According to an article in the June 19 issue of BusinessWeek, the majority of pension plans are defined-contributions. No new defined-benefit plans such as those common at the “legacy” airlines (American, United, Delta, Northwest, Continental and US Airways) and at the major automakers have been started in a decade.
The most profitable companies, including Microsoft and Southwest Airlines, don’t offer defined benefit plans.
That’s why U.S. multinational corporations are using bankruptcy laws, which supersede pension laws, to dump pensions as the airlines are contemplating and as the Big Steel industry did in 2002 and 2003. After LTV steel “terminated” its plan in 2002 while in Chapter 11 bankruptcy, the other Big Steel companies followed.
The Wall Street-backed shift from promised pensions to more shaky “individual” pensions — “you’re on your own” — is what’s behind the current pension crisis. It is a goal of the most conservative wing of the Republican and Democratic Parties.

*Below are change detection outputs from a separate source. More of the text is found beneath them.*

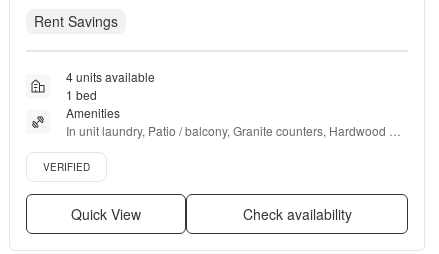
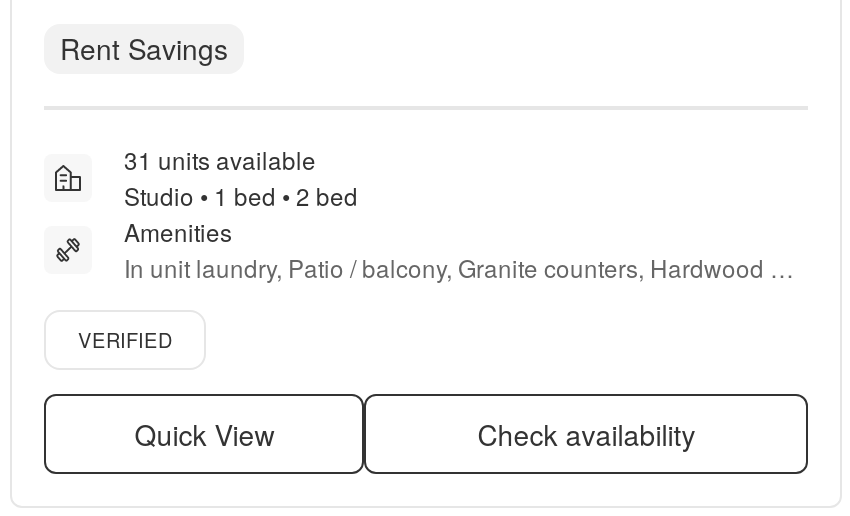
- 4 units available
- 1 bed
+ 31 units available
+ Studio • 1 bed • 2 bed
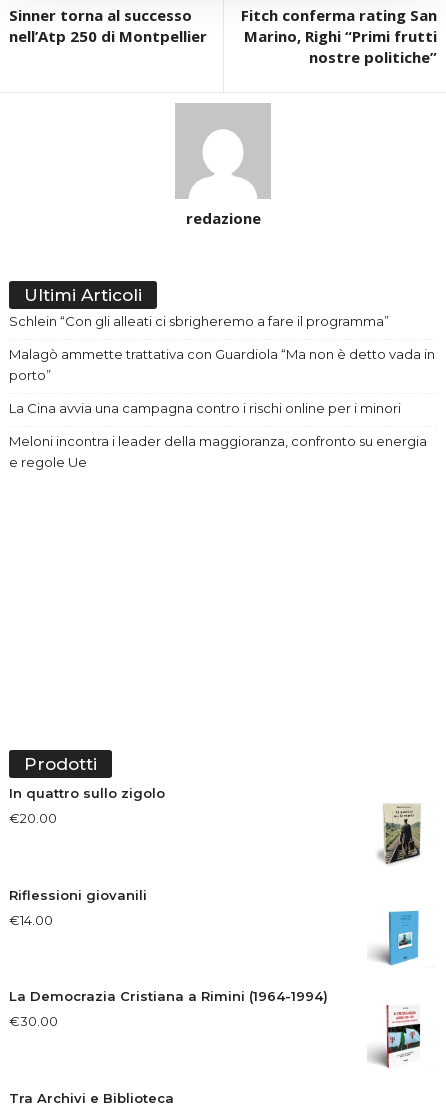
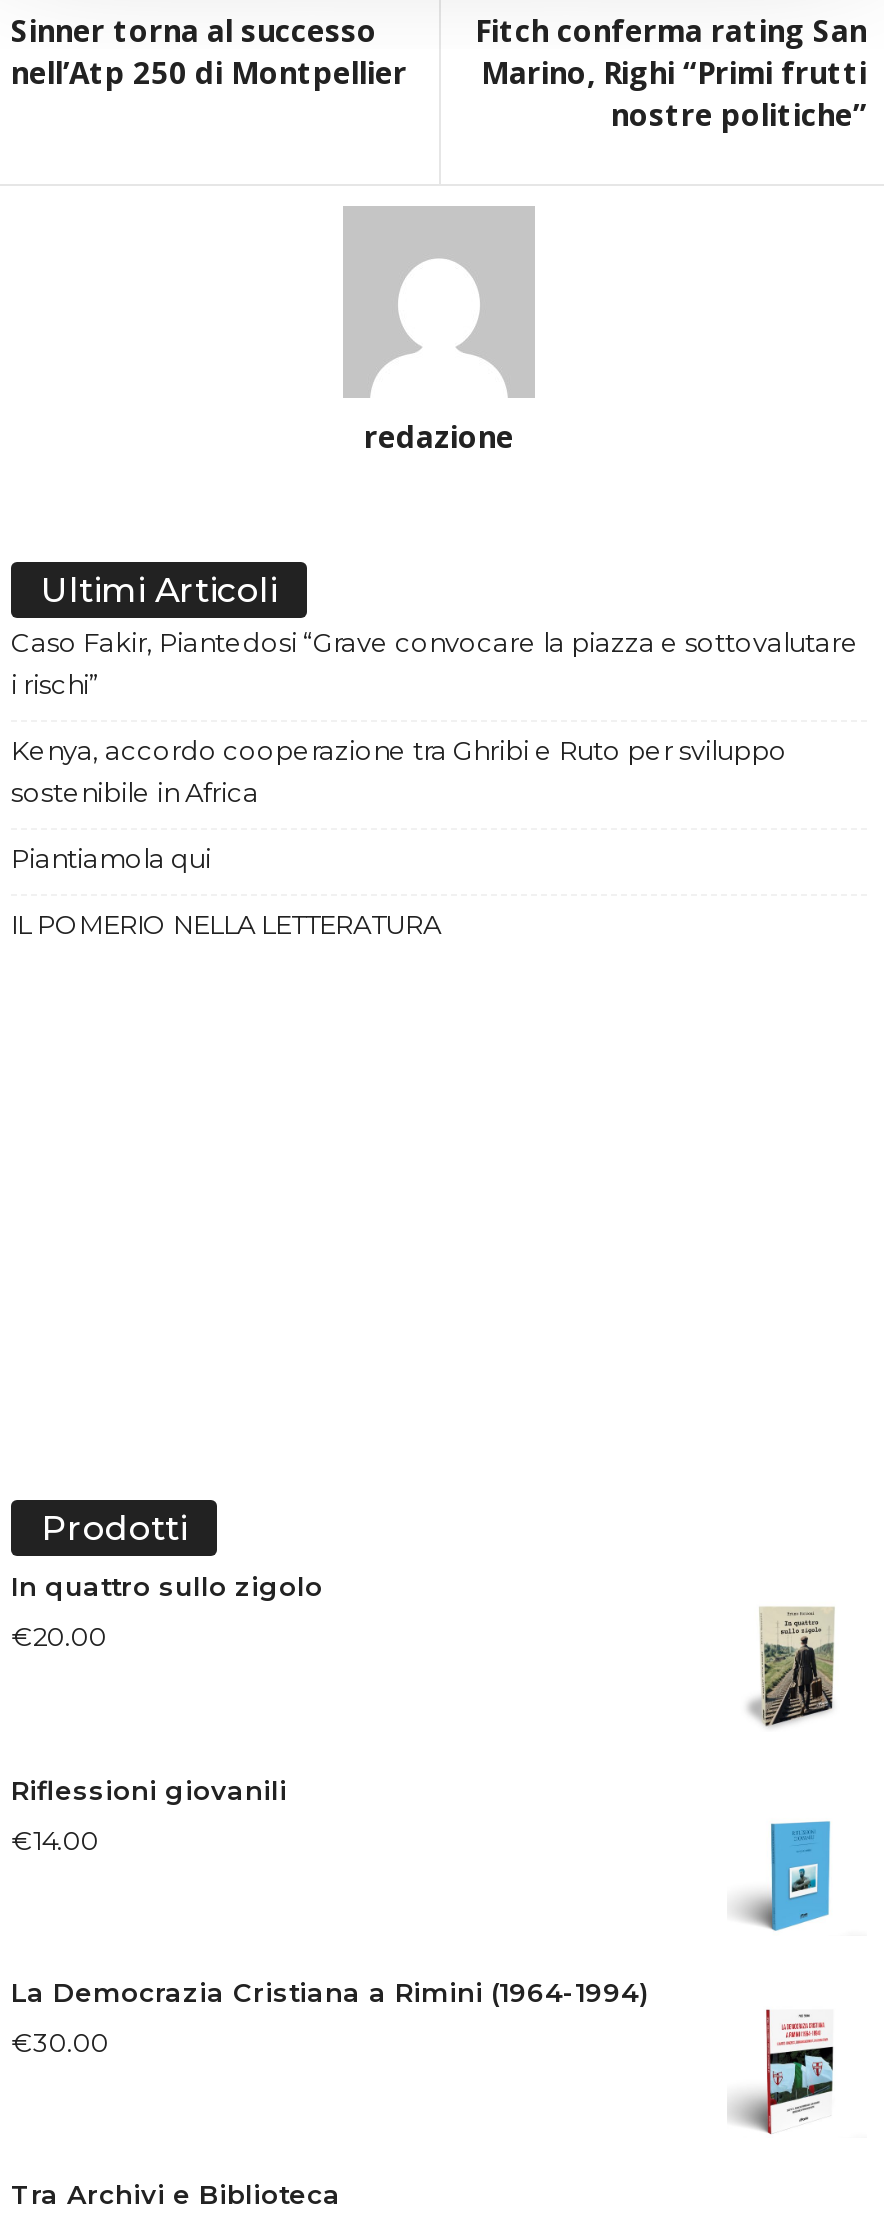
- Schlein “Con gli alleati ci sbrigheremo a fare il programma”
+ Caso Fakir, Piantedosi “Grave convocare la piazza e sottovalutare
+ i rischi”

- Malagò ammette trattativa con Guardiola “Ma non è detto vada in
- porto”
+ Kenya, accordo cooperazione tra Ghribi e Ruto per sviluppo
+ sostenibile in Africa

- La Cina avvia una campagna contro i rischi online per i minori
+ Piantiamola qui

- Meloni incontra i leader della maggioranza, confronto su energia
- e regole Ue
+ IL POMERIO NELLA LETTERATURA
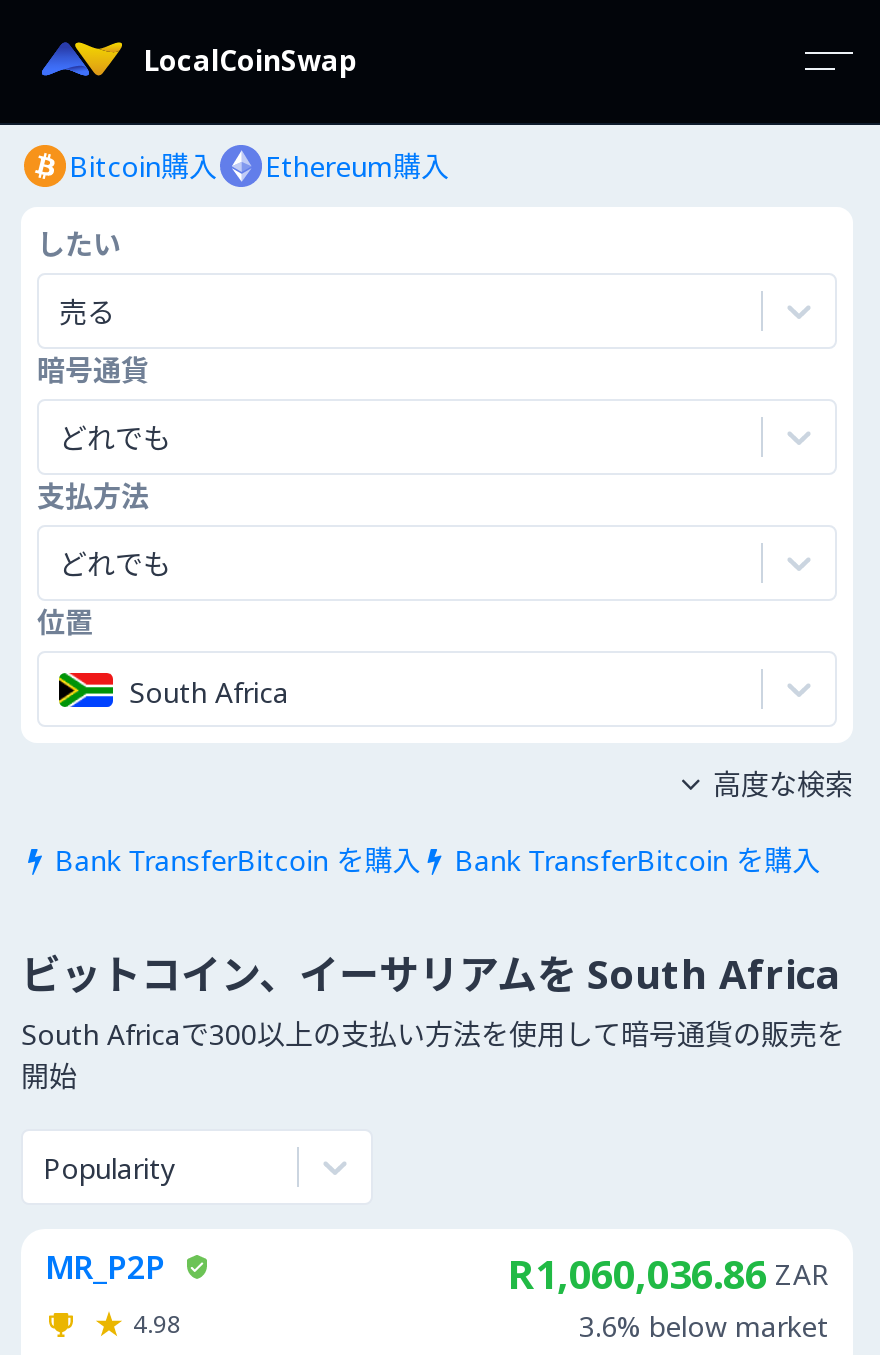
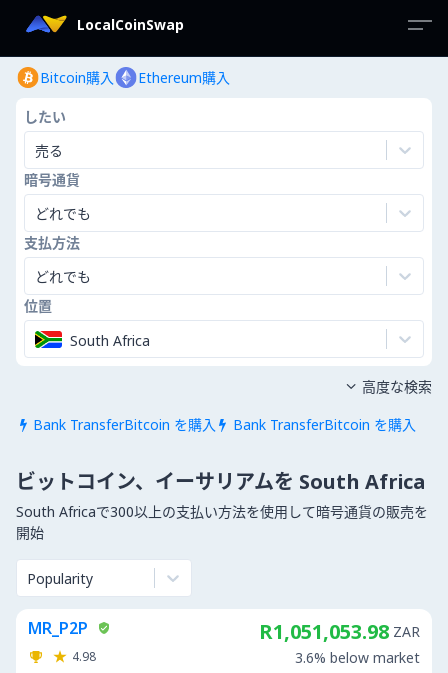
- R1,060,036.86 ZAR
+ R1,051,053.98 ZAR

The editors of the New York Times in its August 8 editorial, Pension Tension, explained this shift against defined-benefit pension plans, “First, it was the steel companies. Now it’s the airlines. Is the auto industry next?”
The editors of the San Francisco Chronicle, in the city where United Airlines has its only maintenance center, wrote the same day under the headline United flies away from pension plan: “United represents the latest and biggest example of the troubled pension world.”
Their solution? They urge Congress to take some action. But what kind? To date Congress has acted to extend more financial maneuvering room to the airline bosses without shoring up the weakened pensions.
The winners are the top executives and big shareholders, not rank-and-file employees. The only pressure on the politicians are the tens of thousands of voters receiving checks from these “distressed terminated” pension plans. That’s why taxpayers will have to bail out the PBGC and its obligations, as they did in the 1980s when the Savings and Loan industry collapsed.
The employees of the airlines will be hit twice — losing a chunk of their hard- earned pensions since the PBGC only guarantees a portion of their plans, and by paying a higher government debt to cover the shortfalls of the PBGC.
What should labor’s strategy be? In the long run, the unions must build a national movement that guarantees all workers a pension that can’t be terminated by bankrupt companies. The social security system was supposed to do that, but it hasn’t.
This requires a movement that takes up the three issues most dear to workers: living wages, health benefits and pensions.
No company or union is able to be an “island” in the current hostile anti-labor environment. At best, workers can hold the line for a bit, but in the end, what happened at Big Steel would be the likely outcome at the airlines and probably auto.
Declining pension protections can’t be stopped short of a national campaign organized by democratic unions and backed by community groups.
This strategy means fighting the local battles as best we can while explaining the broader goals to defend pensions and other social wages workers once took for granted at unionized work places.
At United Airlines, the Aircraft Mechanics Fraternal Association seeks such a course with the other unions and employee groups. It is essential that representational disputes be subordinated to forge such united front efforts. Otherwise, the employers and the anti-labor forces win.